Some of this must seem fanciful even to the democratic-socialist heartthrob from the Bronx. In contrast with Western Europe, where several high-speed rail lines operate, the United States has huge distances between cities; its average population density is between three and ten times less compact than that of the European continent. Even on the California coast, a 450-mile high-speed rail trip from  Los Angeles to San Francisco would have taken nearly four hours, compared with a one-hour plane ride. Imagine taking high-speed rail from Los Angeles to Chicago: a three-hour trip by plane becomes a 15-hour or longer trek across vast, empty spaces. During that time, the traveler would cover more high-speed rail mileage than the current length of the entire French system. 
How valuable is your time? If you want, or need, to go a long distance, it's expensive, but most people can afford a flight if they have to. We're in one of the best times of the year to travel; as I write this today, you can get an economy round-trip ticket from Chicago to Los Angeles for under $110. High-speed intercity rail doesn't work even in the places it's purported to work, unless you tax the snot out of the alternatives:
Of the many high-speed rail lines built in the developed world, only two (Tokyo-Osaka and Paris-Lyon) have ever been profitable, and in each case highway tolls for the same routes exceed $80 one-way, making high-speed rail in those cases an economical consumer choice. California, the green heart of the resistance, has met fiscal reality; reality won.  
Reality isn't what AOC is all about, but that ain't stopping her. Mitch McConnell will, though, at least for the moment.

3 comments:

3john2 said...

Europe and the UK have a great network of trains. Too bad they're too expensive for family travel. We looked at train travel on a family vacation a while back, and tickets for four were at least double the cost of renting a car, even with buying the very expensive petrol over there. Plus you had to deal with schlepping your luggage with you everywhere on the train, even as you were sight-seeing because, because the stations no longer have baggage check areas thanks to the threat of terrorism. It also wasn't uncommon to find airplane fares to be lower than the train fare between certain cities.

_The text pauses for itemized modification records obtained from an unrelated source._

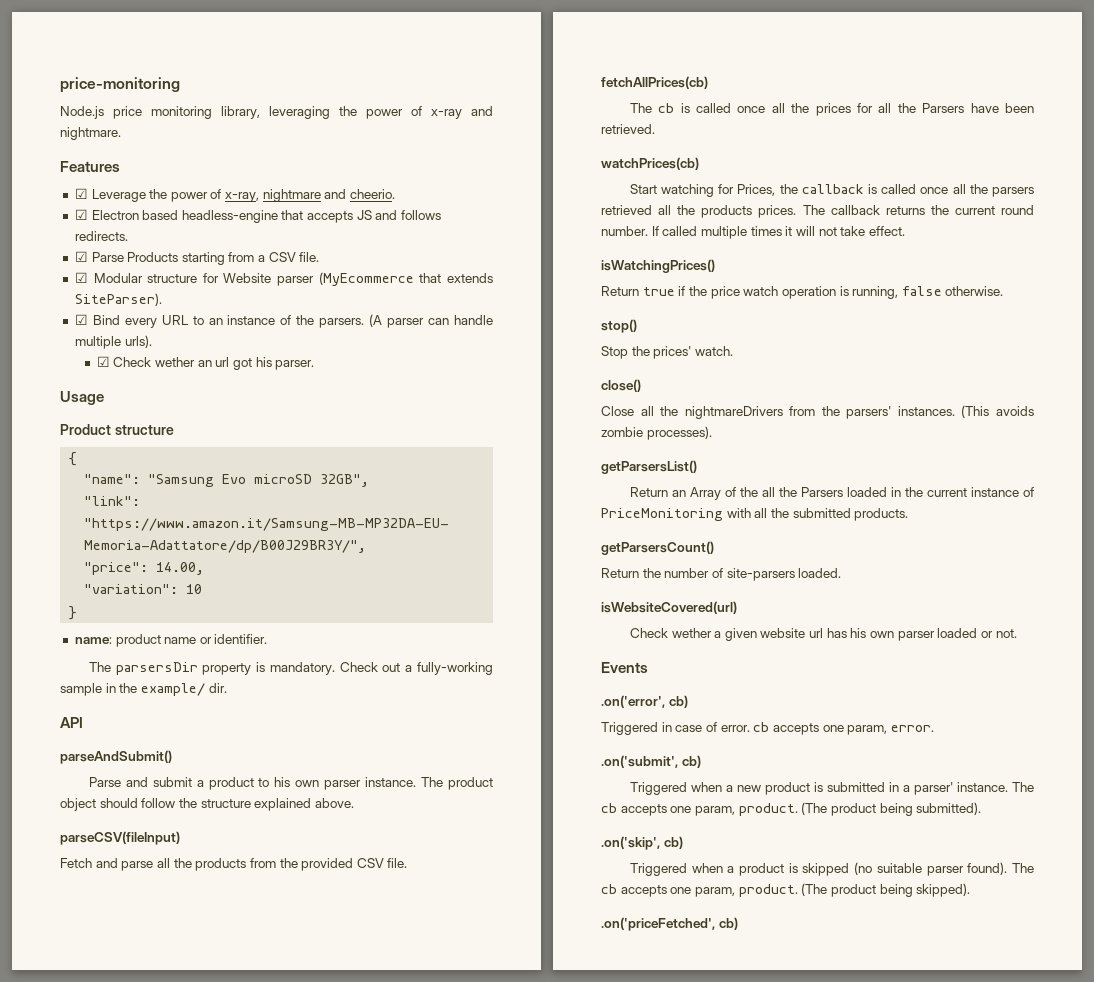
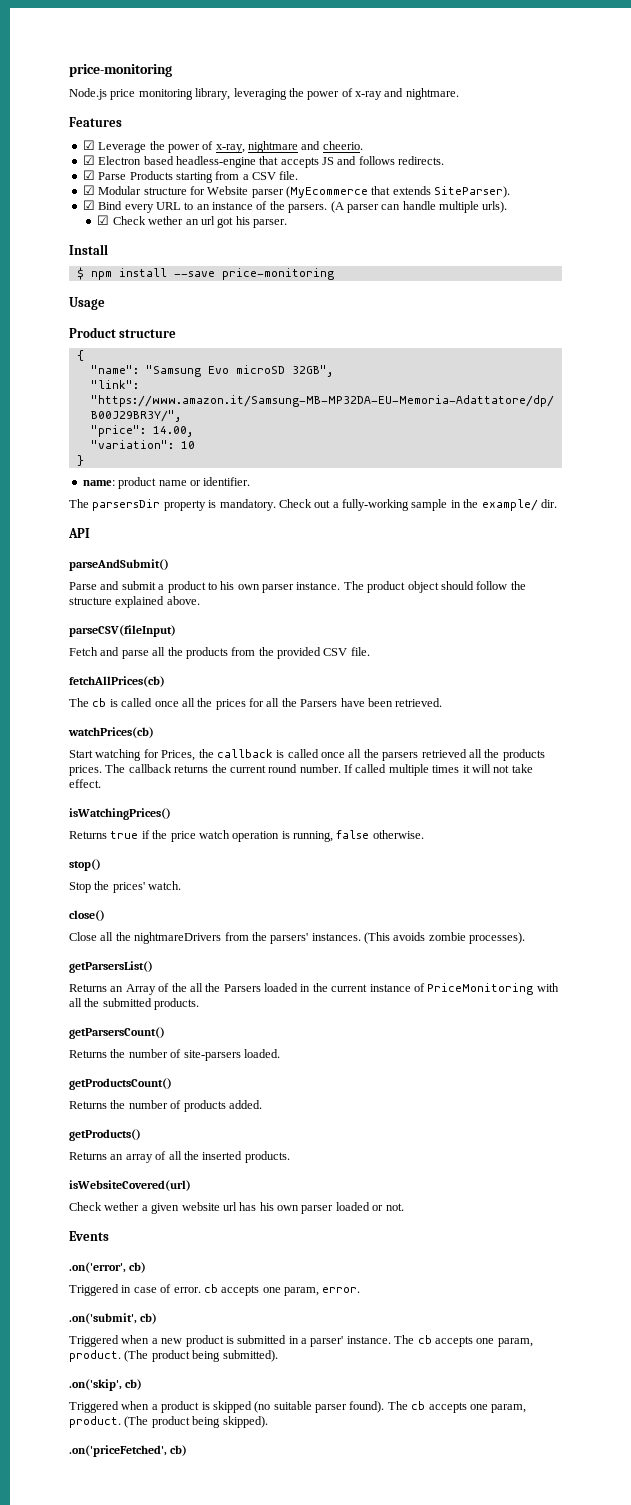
(315, 365) none -> [69,244,108,255] [76,267,334,280] // Install // $ npm install --save price-monitoring
[601,286,639,296] Return -> [69,831,107,839] Returns
[629,487,668,497] Return -> [69,984,107,992] Returns
[601,568,639,578] Return -> [69,1050,107,1058] Returns
(842, 573) none -> [69,1078,172,1090] [69,1100,262,1112] [69,1129,141,1141] [69,1151,290,1163] // getProductsCount() // Returns the number of products added. // getProducts() // Returns an array of all the inserted products.

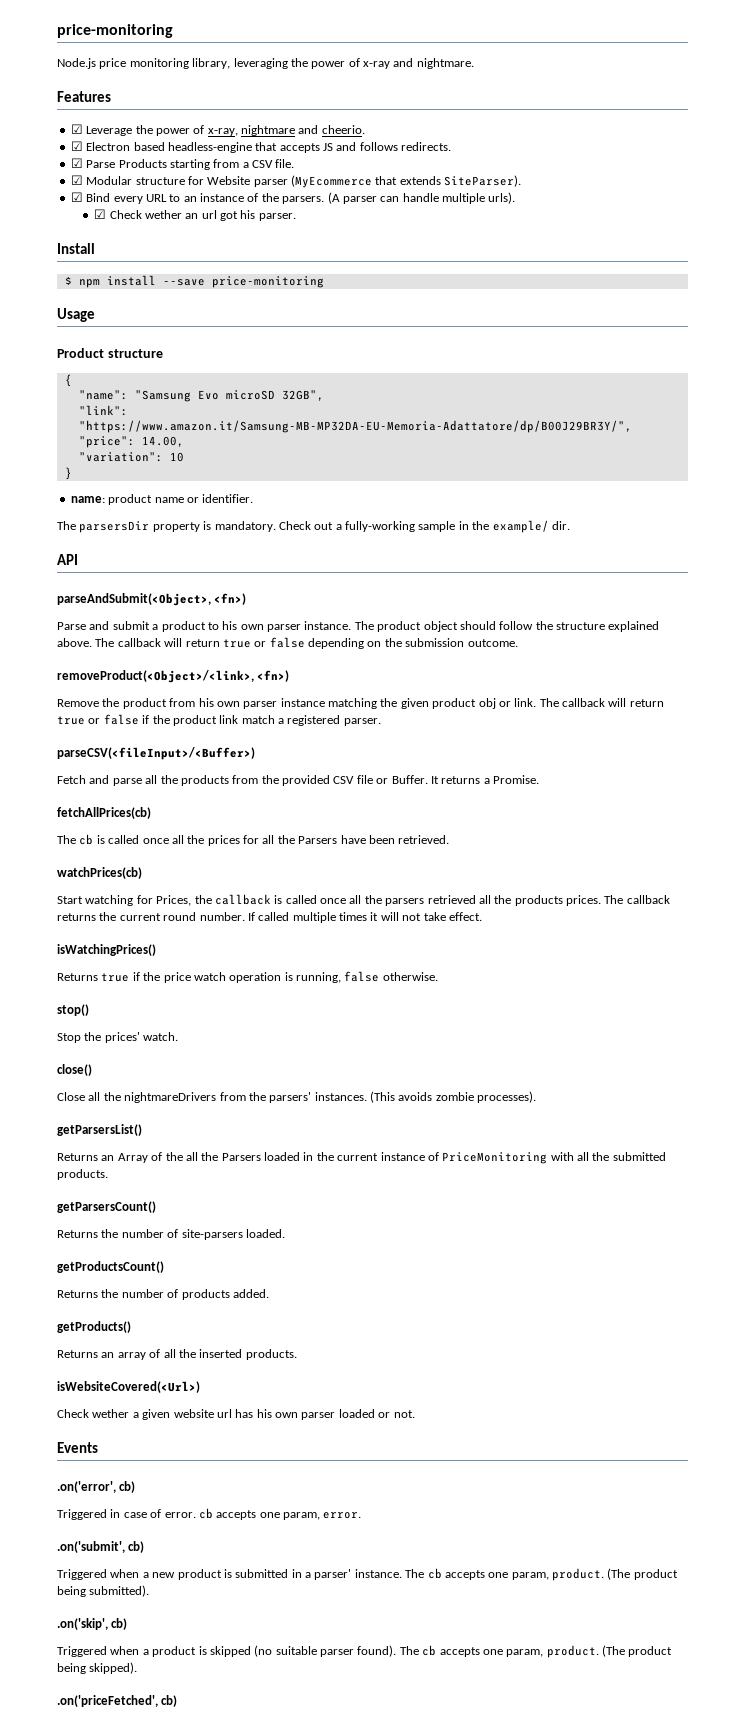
[69,559,169,571] parseAndSubmit() -> [57,593,247,606] parseAndSubmit(<Object>, <fn>)
[69,625,176,637] // parseCSV(fileInput) -> [95,637,518,649] [57,670,290,683] [57,698,664,709] [57,714,381,726] [57,747,255,760] The callback will return true or false depending on the submission outcome. // removeProduct(<Object>/<link>, <fn>) // Remove the product from his own parser instance matching the given product obj or link. The callback will return true or false if the product link match a registered parser. // parseCSV(<fileInput>/<Buffer>)
[350,647,370,656] file. -> [356,775,539,784] file or Buffer. It returns a Promise.
[69,1180,191,1191] isWebsiteCovered(url) -> [57,1381,200,1393] isWebsiteCovered(<Url>)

One does wonder, though, how Nancy Pelosi would like giving up her first class plane trips from D.C. back to her district, in favor of the taking the train. She's old, she doesn't have time for that.

Gino said...

my daughter used to take the train into Frankfurt for work on many occassions. about 30 miles. it actually costed more than the price of the gas to drive herself, about $20 per trip.
the trains in germany are expensive. people use them because the price of gas is so damned high.

my son in law, a cop, rides the train for free if he is in uniform. that also obliges him to be 'on duty', so to speak, before he is actually on duty.
he's had to subdue and arrest people who were being violent, while on his way to work...

Bike Bubba said...

You've got to love it when liberals propose the least fuel efficient form of transportation out there as the solution to our environmental problems. Keeping the carriage on the rails requires 2-5x the weight/person being carried that is typical for a car or bus. Even airplanes beat rail, ironically. (there are advantages to only 0.2 atmospheres of air at 35k feet)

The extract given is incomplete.